Les cornemuses

Uillean pipes : la douceur irlandaise
C'est
sans doute l'instrument le plus sophistiqué de la famille des cornemuses.
Il a été mis au point en Irlande et tire son nom du mot uilleann
qui signifie coude en gaélique. Plus la peine de souffler, on joue avec
le coude. Un premier sac sert de soufflet, le deuxième étant en
quelque sorte un réservoir qui régule l'air dans le pipe, «chalumeau»
à deux octaves. A la différence de la cornemuse écossaise,
il possède outre les bourdons, des régulateurs permettant des
accords; on utilise alors le jeu des poignets sur les clés.
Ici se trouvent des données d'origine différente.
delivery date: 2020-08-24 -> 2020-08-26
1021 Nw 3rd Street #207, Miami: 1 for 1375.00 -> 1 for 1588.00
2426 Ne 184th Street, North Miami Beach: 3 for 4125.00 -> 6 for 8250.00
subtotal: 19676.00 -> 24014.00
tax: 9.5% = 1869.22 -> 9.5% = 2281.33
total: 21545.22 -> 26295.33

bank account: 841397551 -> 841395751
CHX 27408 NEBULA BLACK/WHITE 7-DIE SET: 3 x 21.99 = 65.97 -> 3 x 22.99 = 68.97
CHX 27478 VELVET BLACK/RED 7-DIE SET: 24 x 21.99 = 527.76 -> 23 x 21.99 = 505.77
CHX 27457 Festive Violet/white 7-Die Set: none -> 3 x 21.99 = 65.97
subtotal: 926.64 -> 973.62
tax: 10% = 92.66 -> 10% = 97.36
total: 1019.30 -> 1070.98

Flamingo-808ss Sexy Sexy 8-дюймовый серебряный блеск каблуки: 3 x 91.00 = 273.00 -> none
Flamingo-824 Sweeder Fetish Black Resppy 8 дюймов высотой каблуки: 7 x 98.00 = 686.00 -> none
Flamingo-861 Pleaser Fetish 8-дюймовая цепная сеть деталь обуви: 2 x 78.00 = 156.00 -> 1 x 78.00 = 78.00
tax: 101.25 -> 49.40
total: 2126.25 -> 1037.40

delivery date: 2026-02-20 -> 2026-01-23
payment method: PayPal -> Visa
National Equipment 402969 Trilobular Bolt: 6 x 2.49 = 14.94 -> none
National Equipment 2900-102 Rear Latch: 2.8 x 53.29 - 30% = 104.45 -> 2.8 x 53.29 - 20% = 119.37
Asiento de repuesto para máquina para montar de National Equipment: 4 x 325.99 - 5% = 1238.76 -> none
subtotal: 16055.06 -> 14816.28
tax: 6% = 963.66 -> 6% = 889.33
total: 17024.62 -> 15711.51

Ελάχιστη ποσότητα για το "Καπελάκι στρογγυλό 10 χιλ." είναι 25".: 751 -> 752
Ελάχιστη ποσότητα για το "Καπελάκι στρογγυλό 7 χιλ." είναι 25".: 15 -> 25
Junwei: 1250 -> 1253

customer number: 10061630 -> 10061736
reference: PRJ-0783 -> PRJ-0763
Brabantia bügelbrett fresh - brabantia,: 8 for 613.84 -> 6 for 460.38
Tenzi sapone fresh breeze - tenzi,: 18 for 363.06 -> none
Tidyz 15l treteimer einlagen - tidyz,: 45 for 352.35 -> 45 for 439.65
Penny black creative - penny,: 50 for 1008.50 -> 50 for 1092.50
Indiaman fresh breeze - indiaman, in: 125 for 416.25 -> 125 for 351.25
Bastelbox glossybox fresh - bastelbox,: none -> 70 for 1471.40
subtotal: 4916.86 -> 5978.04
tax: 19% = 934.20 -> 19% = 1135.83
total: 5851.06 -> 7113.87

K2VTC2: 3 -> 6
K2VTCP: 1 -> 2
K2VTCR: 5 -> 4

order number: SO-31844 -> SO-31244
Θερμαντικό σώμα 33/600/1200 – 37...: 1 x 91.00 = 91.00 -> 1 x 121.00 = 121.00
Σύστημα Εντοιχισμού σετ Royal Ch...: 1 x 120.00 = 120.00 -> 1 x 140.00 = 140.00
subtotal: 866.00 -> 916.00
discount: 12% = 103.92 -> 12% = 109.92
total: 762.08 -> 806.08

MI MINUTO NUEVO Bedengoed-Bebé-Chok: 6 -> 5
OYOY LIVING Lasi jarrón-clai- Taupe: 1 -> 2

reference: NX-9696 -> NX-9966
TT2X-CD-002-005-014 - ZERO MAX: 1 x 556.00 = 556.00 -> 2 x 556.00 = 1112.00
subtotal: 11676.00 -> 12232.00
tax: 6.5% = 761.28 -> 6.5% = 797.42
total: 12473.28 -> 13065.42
Souvent utilisé pour sa beauté et son expressivité dans
les airs lents, le uillean pipe est également redoutable pour la musique
à danser.
La cornemuse, reine d'Ecosse
La
cornemuse d'Ecosse, à trois bourdons, est aussi appelée grande
cornemuse des Highlands, ou biniou braz en breton. Instrument à vent,
elle comporte un sac que le sonneur remplit d'air en soufflant. La cornemuse
écossaise est la plus connue des membres de la famille, présente
dans les bagadoù et de nombreux groupes. Elle incarne à elle seule
les musiques celtiques.
En solo, elle permet au sonneur de développer une grande virtuosité,
alternant les complaintes et les suites de reels et airs à danser. Il
existe un répertoire écossais écrit de musique classique
pour cornemuse : le Pìobaireachd (prononcer "pibror"), qui
consiste à ornementer un thème de plus en plus avant de revenir
progressivement à son essence même.
Le biniou koz, ou biniou breton, est une sorte de cornemuse à un seul bourdon. Il joue à une octave au-dessus de la bombarde, autre instrument breton. Le biniou koz est l'instrument traditionnel par excellence de la Basse-Bretagne. Les sonneurs de couple (bombarde, biniou koz) animaient autrefois tous les grands moments de la vie des campagnes : fêtes, pardons, noces...où ils excellaient dans les airs à danser. le binou koz, aux sonorités aigrelettes, est le symbole même du fest-noz, cette antique fête de nuit bretonne qui connaît un regain de faveur depuis une trentaine d'années, après avoir disparu.
La gaïta, c'est un peu la petite soeur des cornemuses écossaises et des binious bretons. On la trouve en Asturie et en Galice. Comme les autres cornemuses, elle est fabriquée avec des bois durs: ébène, buis... Elle a fait des adeptes au Portugal: elle s'appelle alors foles qui signifie la peau ou la poche en portuguais. Elle se joue en gonflant la poche avec la bouche et possède un ou deux bourdons. Sa sonorité est brillante et colorée.